Change listing data:
┄┄┄┄┄┄┄┄┄┄
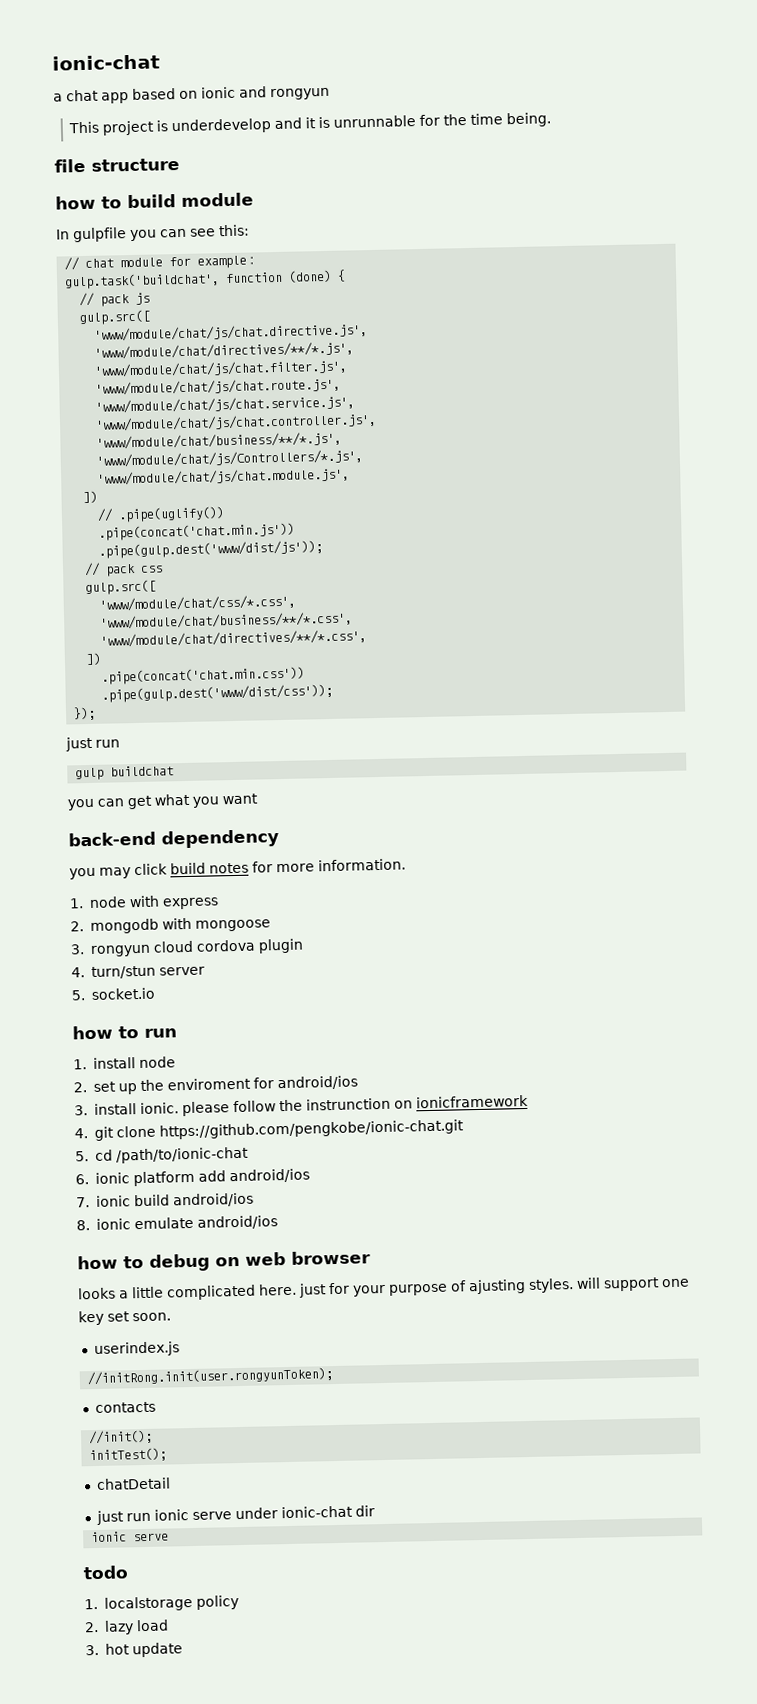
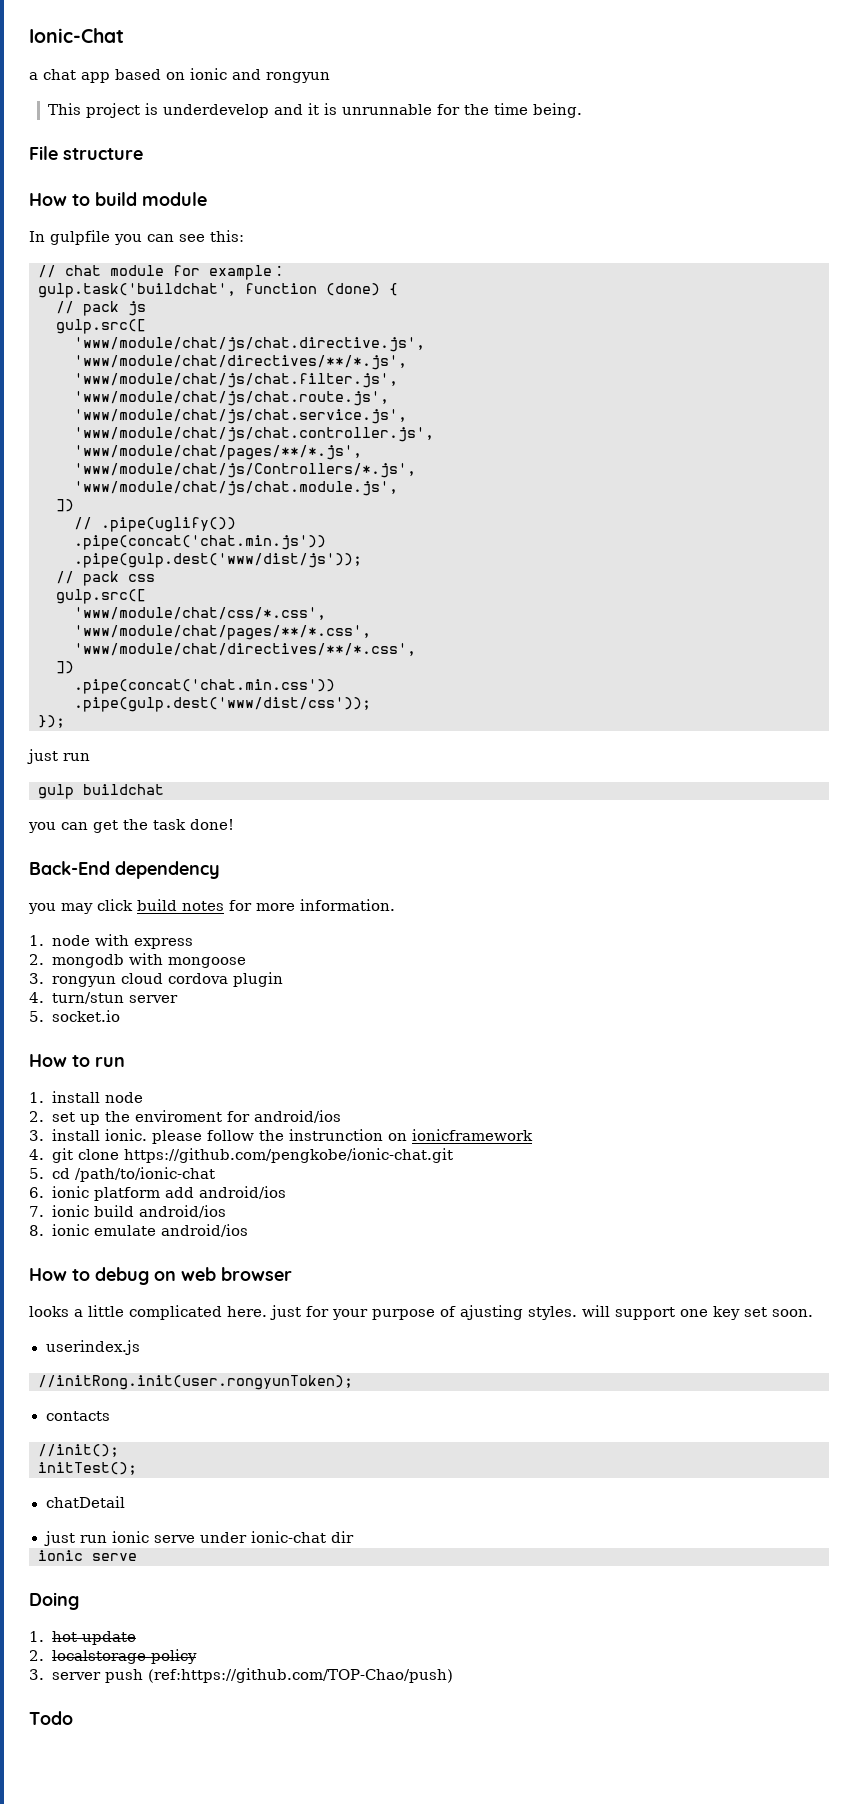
[52,54,160,71] ionic-chat -> [29,28,124,43] Ionic-Chat
[54,158,86,173] file -> [29,146,58,160] File
[55,195,96,210] how -> [29,193,67,206] How
[96,431,343,450] 'www/module/chat/business/**/*.js', -> [74,445,362,460] 'www/module/chat/pages/**/*.js',
[100,611,354,630] 'www/module/chat/business/**/*.css', -> [74,625,371,640] 'www/module/chat/pages/**/*.css',
[154,793,258,808] [68,831,156,847] what you want // back-end -> [123,819,234,830] [29,861,110,875] the task done! // Back-End
[72,1025,113,1040] how -> [29,1054,67,1067] How
[77,1255,118,1270] how -> [29,1268,67,1281] How
[83,1565,129,1580] [84,1595,239,1612] [84,1619,169,1635] [85,1642,183,1658] todo // 1. localstorage policy // 2. lazy load // 3. hot update -> [29,1592,79,1610] [29,1631,136,1645] [29,1649,197,1664] [29,1668,453,1683] [29,1711,73,1725] Doing // 1. hot update // 2. localstorage policy // 3. server push (ref:https://github.com/TOP-Chao/push) // Todo

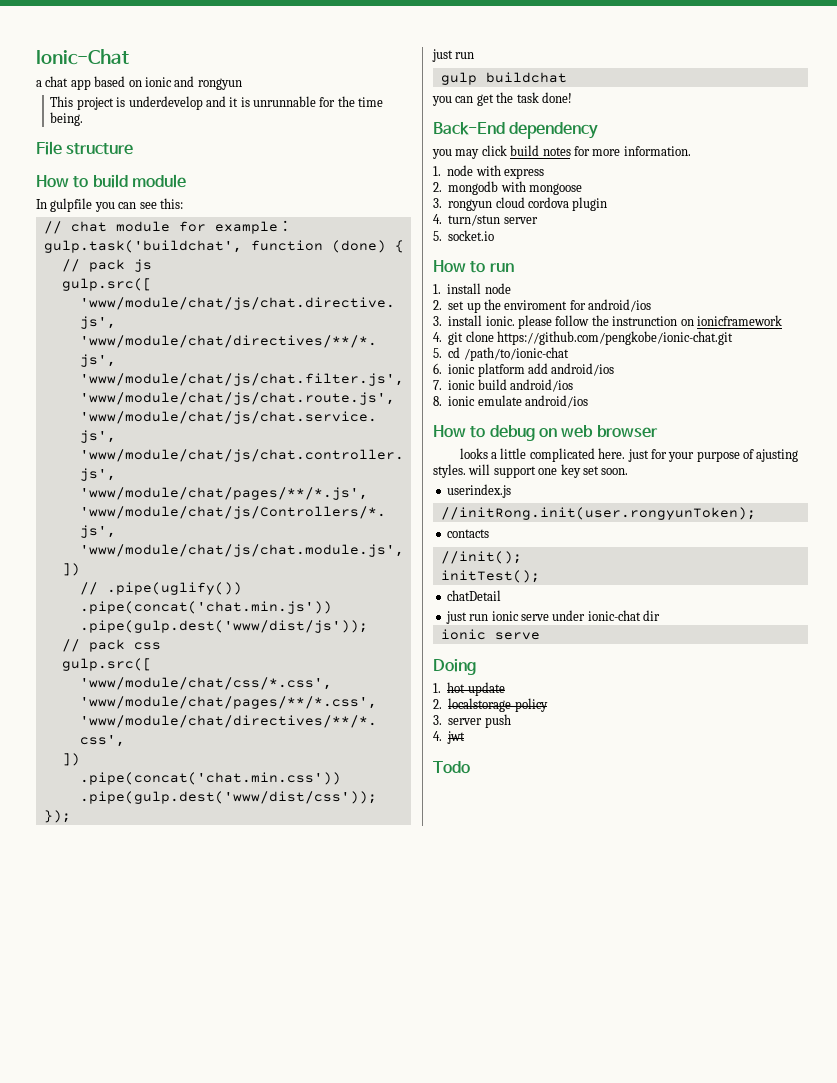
[147,1668,453,1683] (ref:https://github.com/TOP-Chao/push) -> [433,731,466,744] // 4. jwt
┄┄┄┄┄┄┄┄┄┄
● Exercise description: From the first line to the last, output the data exactly, without the pictures.

● Reply to the exercise:
[52,54,160,71] ionic-chat -> [29,28,124,43] Ionic-Chat
[54,158,86,173] file -> [29,146,58,160] File
[55,195,96,210] how -> [29,193,67,206] How
[96,431,343,450] 'www/module/chat/business/**/*.js', -> [74,445,362,460] 'www/module/chat/pages/**/*.js',
[100,611,354,630] 'www/module/chat/business/**/*.css', -> [74,625,371,640] 'www/module/chat/pages/**/*.css',
[154,793,258,808] [68,831,156,847] what you want // back-end -> [123,819,234,830] [29,861,110,875] the task done! // Back-End
[72,1025,113,1040] how -> [29,1054,67,1067] How
[77,1255,118,1270] how -> [29,1268,67,1281] How
[83,1565,129,1580] [84,1595,239,1612] [84,1619,169,1635] [85,1642,183,1658] todo // 1. localstorage policy // 2. lazy load // 3. hot update -> [29,1592,79,1610] [29,1631,136,1645] [29,1649,197,1664] [29,1668,453,1683] [29,1711,73,1725] Doing // 1. hot update // 2. localstorage policy // 3. server push (ref:https://github.com/TOP-Chao/push) // Todo

[147,1668,453,1683] (ref:https://github.com/TOP-Chao/push) -> [433,731,466,744] // 4. jwt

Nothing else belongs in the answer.